Instructions for the task — Among the entries below, copy only the span from the line containing "[569,605,807,622] [450,637,574,659] GUI" through the line containing "[523,437,596,451] [60,463,177,477] dispach". Do so exactly, and skip the pictures.

Extracted material —
----------

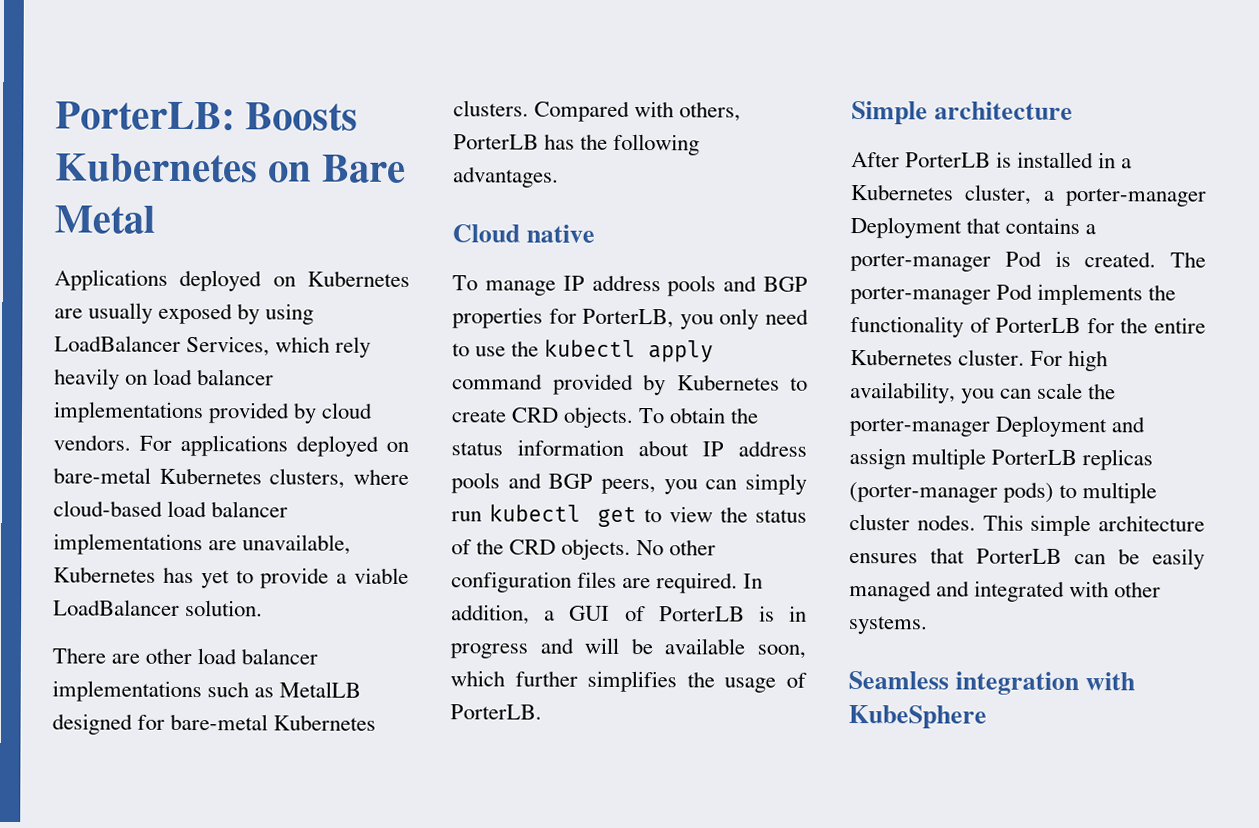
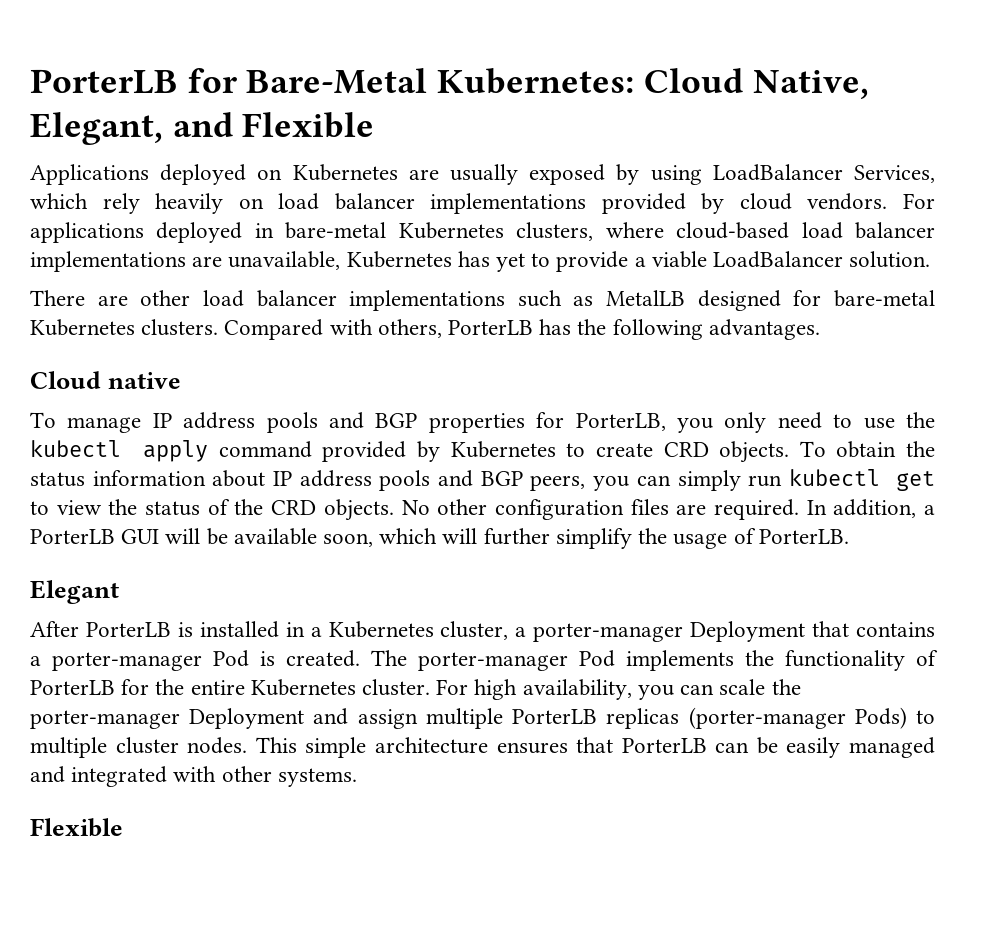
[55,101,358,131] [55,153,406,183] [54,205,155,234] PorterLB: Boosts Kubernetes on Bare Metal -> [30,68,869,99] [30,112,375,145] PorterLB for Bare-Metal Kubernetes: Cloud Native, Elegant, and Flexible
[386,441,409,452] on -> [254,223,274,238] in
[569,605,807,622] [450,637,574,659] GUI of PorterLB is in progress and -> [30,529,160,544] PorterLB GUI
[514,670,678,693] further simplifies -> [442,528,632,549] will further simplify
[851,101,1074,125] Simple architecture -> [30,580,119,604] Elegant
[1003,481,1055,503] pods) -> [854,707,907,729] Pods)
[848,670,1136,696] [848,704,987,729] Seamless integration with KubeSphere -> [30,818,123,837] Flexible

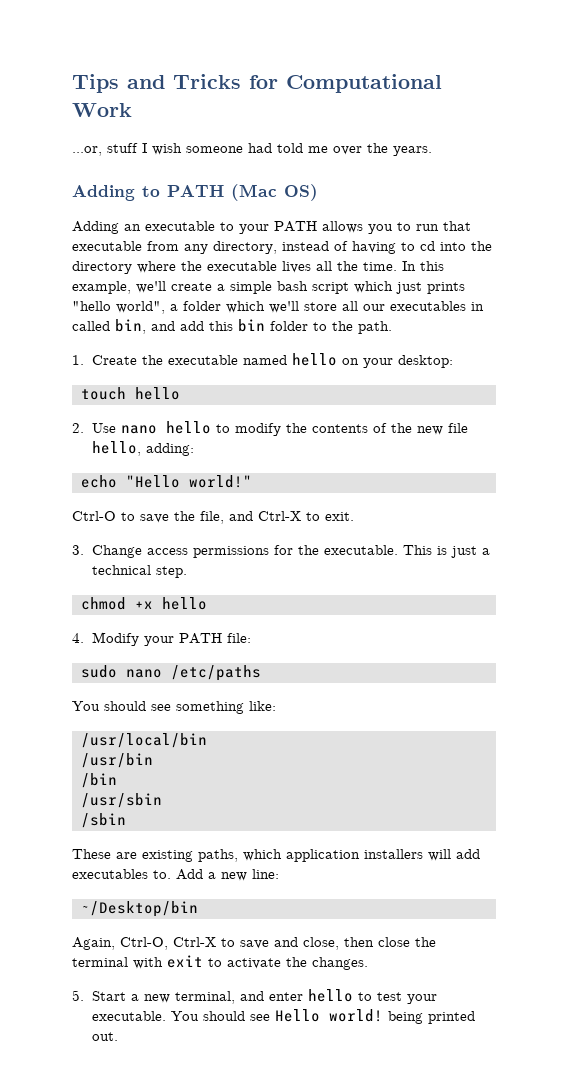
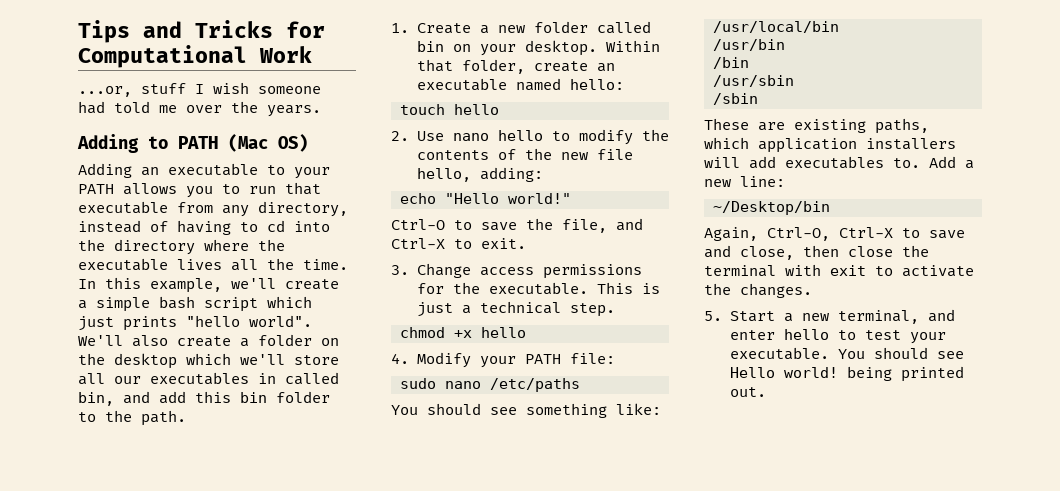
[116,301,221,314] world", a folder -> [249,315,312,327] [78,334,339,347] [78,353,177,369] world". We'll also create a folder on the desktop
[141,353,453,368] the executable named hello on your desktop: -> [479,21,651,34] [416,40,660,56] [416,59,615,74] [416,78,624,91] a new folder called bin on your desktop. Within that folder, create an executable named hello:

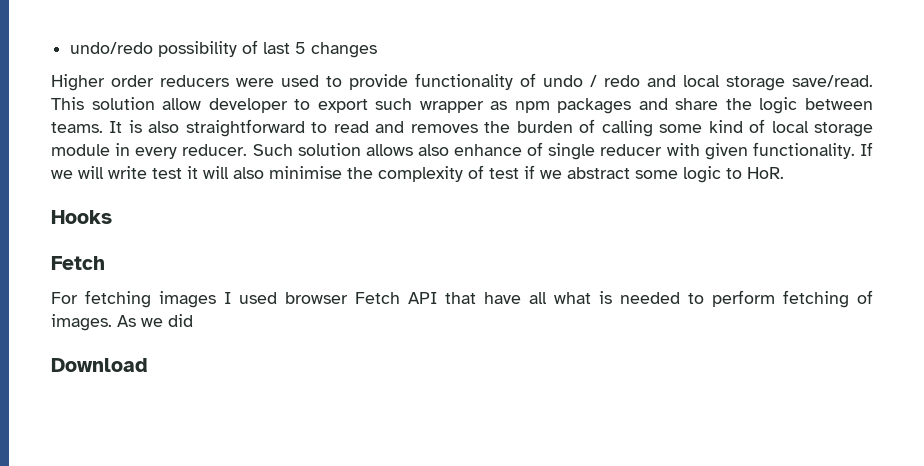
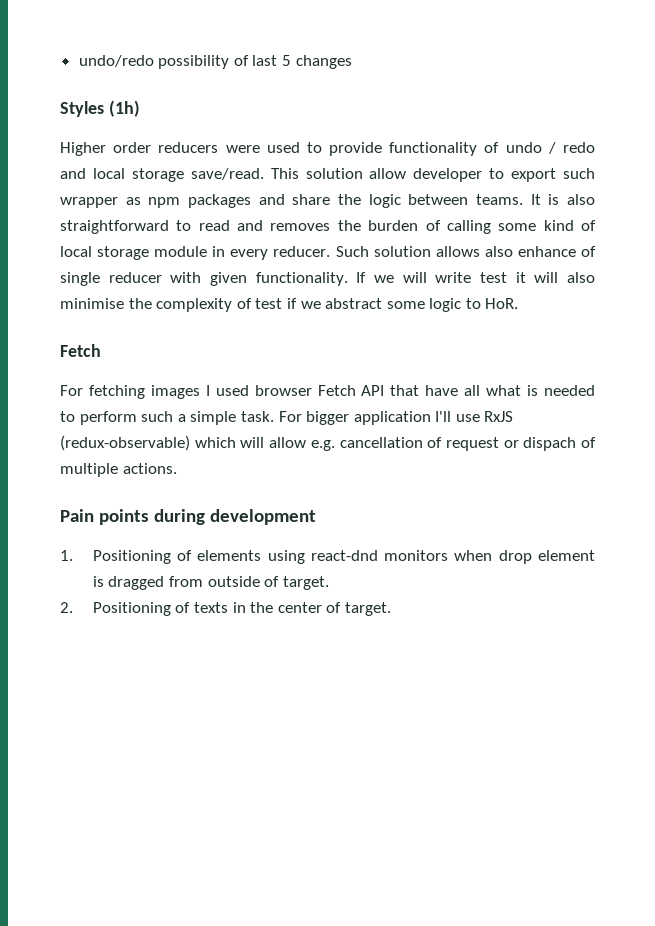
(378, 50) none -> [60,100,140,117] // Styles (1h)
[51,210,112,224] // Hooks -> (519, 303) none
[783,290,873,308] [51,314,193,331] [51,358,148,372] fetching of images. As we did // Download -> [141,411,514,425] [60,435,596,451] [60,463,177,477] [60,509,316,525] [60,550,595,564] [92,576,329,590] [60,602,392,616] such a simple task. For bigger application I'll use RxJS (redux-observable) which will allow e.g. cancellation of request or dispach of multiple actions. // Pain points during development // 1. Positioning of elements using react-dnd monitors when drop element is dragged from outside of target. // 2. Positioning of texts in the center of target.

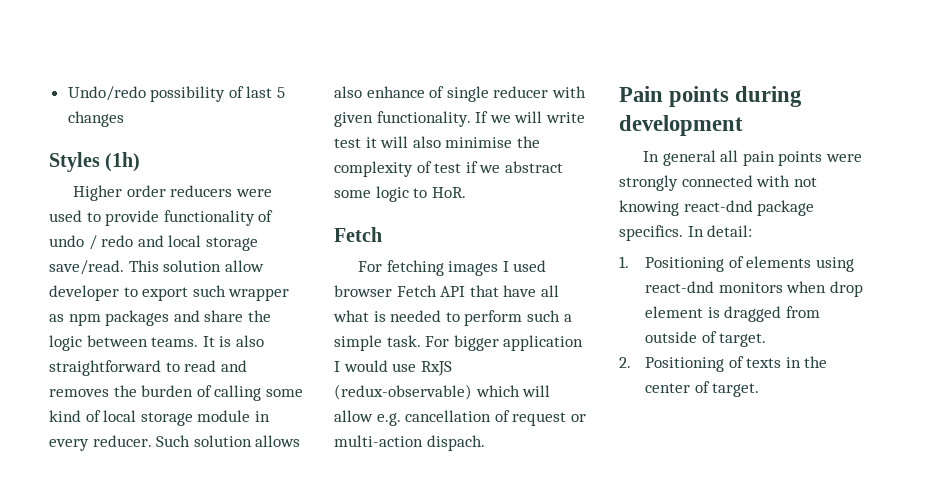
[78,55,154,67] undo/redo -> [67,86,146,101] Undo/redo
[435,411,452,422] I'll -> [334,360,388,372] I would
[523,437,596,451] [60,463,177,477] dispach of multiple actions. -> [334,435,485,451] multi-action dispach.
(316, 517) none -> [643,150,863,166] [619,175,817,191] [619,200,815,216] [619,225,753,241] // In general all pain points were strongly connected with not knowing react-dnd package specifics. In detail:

----------

Answer section —
[569,605,807,622] [450,637,574,659] GUI of PorterLB is in progress and -> [30,529,160,544] PorterLB GUI
[514,670,678,693] further simplifies -> [442,528,632,549] will further simplify
[851,101,1074,125] Simple architecture -> [30,580,119,604] Elegant
[1003,481,1055,503] pods) -> [854,707,907,729] Pods)
[848,670,1136,696] [848,704,987,729] Seamless integration with KubeSphere -> [30,818,123,837] Flexible

[116,301,221,314] world", a folder -> [249,315,312,327] [78,334,339,347] [78,353,177,369] world". We'll also create a folder on the desktop
[141,353,453,368] the executable named hello on your desktop: -> [479,21,651,34] [416,40,660,56] [416,59,615,74] [416,78,624,91] a new folder called bin on your desktop. Within that folder, create an executable named hello:

(378, 50) none -> [60,100,140,117] // Styles (1h)
[51,210,112,224] // Hooks -> (519, 303) none
[783,290,873,308] [51,314,193,331] [51,358,148,372] fetching of images. As we did // Download -> [141,411,514,425] [60,435,596,451] [60,463,177,477] [60,509,316,525] [60,550,595,564] [92,576,329,590] [60,602,392,616] such a simple task. For bigger application I'll use RxJS (redux-observable) which will allow e.g. cancellation of request or dispach of multiple actions. // Pain points during development // 1. Positioning of elements using react-dnd monitors when drop element is dragged from outside of target. // 2. Positioning of texts in the center of target.

[78,55,154,67] undo/redo -> [67,86,146,101] Undo/redo
[435,411,452,422] I'll -> [334,360,388,372] I would
[523,437,596,451] [60,463,177,477] dispach of multiple actions. -> [334,435,485,451] multi-action dispach.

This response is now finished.